Segundo Broad, a Aracruz encerrou o segundo trimestre com posição vendida em dólar (apostando na valorização do real) na BM&F de US$ 360 milhões, o equivalente a seis meses do fluxo de caixa. "Isso significa que essa exposição cresceu nos últimos meses", diz Broad. Segundo ele, no entanto, é impossível determinar o tamanho do prejuízo.

Licença
Em razão da crise, Isac Roffé Zagury, diretor financeiro e de relações com investidores da Aracruz, apresentou pedido de licença do cargo, assumido interinamente por Carlos Aguiar, presidente da companhia. No dia anterior, Adriano Lima Ferreira, diretor financeiro da Sadia, havia sido demitido.
Com a expectativa de que empresas pudessem enfrentar o mesmo cenário, papéis de diversas companhias caíram ontem.
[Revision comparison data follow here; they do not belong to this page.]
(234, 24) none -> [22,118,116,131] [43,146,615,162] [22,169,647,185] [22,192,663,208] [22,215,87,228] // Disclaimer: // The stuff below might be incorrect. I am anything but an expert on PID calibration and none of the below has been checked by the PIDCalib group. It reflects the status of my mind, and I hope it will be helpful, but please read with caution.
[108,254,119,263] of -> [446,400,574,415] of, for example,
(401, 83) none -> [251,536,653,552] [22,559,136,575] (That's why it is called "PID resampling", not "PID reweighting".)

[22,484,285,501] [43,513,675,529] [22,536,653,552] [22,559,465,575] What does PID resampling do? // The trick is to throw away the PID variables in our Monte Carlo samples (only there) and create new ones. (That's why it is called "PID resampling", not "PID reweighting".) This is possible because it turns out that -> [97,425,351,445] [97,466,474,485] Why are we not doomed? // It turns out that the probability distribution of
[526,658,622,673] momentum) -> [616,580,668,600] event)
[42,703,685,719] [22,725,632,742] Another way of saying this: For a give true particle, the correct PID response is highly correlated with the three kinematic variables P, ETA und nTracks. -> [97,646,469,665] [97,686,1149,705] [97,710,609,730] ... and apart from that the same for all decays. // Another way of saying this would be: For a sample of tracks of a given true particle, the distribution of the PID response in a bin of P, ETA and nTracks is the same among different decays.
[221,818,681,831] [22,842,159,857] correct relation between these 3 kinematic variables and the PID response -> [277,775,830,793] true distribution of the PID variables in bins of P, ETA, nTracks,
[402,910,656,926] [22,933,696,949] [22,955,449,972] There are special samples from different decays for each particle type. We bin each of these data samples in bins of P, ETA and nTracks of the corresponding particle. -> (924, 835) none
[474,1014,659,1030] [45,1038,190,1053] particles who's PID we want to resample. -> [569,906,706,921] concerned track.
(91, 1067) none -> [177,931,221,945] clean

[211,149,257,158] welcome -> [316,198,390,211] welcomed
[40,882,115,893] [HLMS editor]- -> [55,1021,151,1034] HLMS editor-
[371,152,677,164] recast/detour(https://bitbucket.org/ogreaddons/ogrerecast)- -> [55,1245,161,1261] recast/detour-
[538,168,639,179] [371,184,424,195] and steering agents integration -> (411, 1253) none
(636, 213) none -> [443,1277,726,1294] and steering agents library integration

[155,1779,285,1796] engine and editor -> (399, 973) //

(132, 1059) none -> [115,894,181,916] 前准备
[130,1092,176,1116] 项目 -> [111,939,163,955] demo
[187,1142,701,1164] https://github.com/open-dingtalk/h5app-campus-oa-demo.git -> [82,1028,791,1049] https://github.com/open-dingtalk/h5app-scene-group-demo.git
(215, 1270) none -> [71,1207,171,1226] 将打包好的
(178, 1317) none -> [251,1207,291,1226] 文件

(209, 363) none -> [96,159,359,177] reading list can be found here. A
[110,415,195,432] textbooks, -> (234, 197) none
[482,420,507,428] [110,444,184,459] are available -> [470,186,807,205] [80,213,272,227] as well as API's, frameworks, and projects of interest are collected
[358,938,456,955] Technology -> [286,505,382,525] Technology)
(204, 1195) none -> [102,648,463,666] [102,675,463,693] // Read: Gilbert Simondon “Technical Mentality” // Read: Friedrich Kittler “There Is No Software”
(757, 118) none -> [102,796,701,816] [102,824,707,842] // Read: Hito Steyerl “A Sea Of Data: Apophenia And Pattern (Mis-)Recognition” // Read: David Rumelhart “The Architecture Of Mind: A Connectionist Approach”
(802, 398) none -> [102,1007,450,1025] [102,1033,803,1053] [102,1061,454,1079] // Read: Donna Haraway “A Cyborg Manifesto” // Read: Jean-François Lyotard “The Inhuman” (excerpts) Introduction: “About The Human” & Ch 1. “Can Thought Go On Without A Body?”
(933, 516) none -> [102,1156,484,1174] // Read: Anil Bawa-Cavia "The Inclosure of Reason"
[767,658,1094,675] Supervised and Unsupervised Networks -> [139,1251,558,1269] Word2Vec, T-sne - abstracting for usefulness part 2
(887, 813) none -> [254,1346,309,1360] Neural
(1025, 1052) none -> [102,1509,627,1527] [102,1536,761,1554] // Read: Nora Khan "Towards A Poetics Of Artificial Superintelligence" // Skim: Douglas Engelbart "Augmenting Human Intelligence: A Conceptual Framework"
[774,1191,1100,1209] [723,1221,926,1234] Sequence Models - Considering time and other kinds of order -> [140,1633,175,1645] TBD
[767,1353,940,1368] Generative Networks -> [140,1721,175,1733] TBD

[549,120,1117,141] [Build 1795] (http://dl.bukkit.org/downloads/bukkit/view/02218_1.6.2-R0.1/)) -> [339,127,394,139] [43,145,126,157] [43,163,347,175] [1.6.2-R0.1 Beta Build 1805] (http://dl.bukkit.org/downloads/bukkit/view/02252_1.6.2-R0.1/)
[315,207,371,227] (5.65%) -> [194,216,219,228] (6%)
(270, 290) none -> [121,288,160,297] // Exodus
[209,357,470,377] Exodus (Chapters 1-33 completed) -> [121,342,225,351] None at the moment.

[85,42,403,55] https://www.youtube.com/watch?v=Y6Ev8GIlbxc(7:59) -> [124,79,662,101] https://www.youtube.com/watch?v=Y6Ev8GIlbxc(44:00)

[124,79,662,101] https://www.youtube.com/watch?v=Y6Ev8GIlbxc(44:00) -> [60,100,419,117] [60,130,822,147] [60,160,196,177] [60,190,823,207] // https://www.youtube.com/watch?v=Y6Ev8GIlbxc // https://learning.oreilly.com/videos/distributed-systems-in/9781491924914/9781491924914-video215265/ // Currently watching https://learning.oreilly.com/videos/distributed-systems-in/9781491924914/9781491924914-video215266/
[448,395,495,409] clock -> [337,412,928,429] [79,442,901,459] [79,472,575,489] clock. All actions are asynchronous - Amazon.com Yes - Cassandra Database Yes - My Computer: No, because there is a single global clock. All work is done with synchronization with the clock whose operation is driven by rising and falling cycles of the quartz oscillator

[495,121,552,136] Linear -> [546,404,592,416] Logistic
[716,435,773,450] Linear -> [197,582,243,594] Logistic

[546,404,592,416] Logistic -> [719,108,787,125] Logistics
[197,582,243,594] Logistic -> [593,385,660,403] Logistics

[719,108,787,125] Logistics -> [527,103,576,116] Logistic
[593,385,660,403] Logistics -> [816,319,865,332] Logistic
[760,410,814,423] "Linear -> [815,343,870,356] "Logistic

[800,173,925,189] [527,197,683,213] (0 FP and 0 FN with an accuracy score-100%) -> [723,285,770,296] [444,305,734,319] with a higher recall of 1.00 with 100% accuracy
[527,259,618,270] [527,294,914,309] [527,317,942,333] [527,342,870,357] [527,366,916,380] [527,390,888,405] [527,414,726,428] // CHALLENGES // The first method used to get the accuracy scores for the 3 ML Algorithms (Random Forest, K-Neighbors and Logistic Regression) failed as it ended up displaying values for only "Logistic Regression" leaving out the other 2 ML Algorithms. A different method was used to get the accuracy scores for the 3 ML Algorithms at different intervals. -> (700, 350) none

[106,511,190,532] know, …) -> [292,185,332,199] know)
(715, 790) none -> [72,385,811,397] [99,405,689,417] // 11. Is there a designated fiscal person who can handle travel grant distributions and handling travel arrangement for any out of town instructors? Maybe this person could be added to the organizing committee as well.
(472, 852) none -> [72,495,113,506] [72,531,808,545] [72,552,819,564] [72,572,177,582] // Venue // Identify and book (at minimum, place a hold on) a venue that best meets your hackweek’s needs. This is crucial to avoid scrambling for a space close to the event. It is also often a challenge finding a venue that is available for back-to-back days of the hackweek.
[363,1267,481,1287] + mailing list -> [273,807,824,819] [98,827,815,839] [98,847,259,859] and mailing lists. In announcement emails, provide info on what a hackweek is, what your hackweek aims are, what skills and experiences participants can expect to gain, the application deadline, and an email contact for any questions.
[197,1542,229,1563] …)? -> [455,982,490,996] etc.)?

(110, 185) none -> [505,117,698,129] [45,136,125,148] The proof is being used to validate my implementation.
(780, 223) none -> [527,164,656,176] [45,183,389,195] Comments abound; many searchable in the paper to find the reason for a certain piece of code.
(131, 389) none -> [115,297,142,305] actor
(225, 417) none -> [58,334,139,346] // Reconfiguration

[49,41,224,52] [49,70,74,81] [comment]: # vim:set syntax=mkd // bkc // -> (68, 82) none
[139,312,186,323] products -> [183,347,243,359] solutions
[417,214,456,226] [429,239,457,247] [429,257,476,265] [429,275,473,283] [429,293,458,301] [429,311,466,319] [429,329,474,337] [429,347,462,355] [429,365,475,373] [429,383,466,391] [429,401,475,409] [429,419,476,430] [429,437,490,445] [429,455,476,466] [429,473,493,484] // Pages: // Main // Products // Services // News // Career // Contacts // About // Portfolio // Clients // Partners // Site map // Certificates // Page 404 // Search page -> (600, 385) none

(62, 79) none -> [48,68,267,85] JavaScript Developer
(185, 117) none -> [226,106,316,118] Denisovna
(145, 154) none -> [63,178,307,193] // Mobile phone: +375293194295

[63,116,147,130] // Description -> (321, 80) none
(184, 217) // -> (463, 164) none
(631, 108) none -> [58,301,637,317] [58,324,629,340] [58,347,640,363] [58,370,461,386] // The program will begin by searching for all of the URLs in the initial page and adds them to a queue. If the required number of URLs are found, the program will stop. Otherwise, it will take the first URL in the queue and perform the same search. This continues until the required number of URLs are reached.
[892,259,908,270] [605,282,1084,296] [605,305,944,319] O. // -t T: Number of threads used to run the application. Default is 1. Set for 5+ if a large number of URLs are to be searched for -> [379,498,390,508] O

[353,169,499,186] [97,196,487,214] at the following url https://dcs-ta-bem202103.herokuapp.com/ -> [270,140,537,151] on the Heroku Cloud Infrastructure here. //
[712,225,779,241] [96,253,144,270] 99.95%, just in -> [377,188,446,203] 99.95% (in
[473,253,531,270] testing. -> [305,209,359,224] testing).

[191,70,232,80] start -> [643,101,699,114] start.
As ações da Sadia registraram a maior perda, com queda de quase 35%. Os papéis da Aracruz perderam 15,57%, os da VCP, 8,88%, os da Embraer, 7,35%, os da Klabin, 5,36%, e os da Perdigão, 4,23%.
Vale, Cosan, Perdigão, Marcopolo, PDG Realty, entre outras, soltaram comunicados nos quais negavam perdas com exposição à variação cambial. A Embraer e a Vicunha Têxtil disseram à Folha que não enfrentam problemas semelhantes.
Para alguns especialistas, as perdas das empresas no mercado financeiro foram estimuladas pelos ganhos fáceis conseguidos no mercado de câmbio nos últimos anos. Apesar de reclamarem que o valor do real impossibilitava as exportações, as empresas acabavam lucrando -e muito, segundo analistas- operando no mercado futuro de câmbio.
"Estava muito fácil especular a favor [da valorização] do real", diz Antonio Corrêa de Lacerda, professor da PUC-SP.
Para Júlio Sérgio Gomes de Almeida, consultor do Iedi (Instituto de Estudos para o Desenvolvimento Industrial), é procedimento rotineiro para empresas exportadoras fazer operações no mercado futuro. "Elas pegam o dinheiro do ACC [Antecipação de Contratos de Câmbio, que as permite receber o valor exportado em reais até seis meses antes da venda] e apostam na valorização da moeda", diz Almeida. "É uma forma de proteção."
Isso porque, se o real for mesmo apreciado, suas margens com as exportações cairão. "O problema é quando a maré muda e pega as empresas no contrapé", diz Almeida.
Para os especialistas, a melhor maneira de evitar o problema seria manter o câmbio atraente para exportações. Isso evitaria, dizem eles, "tentações especulativas".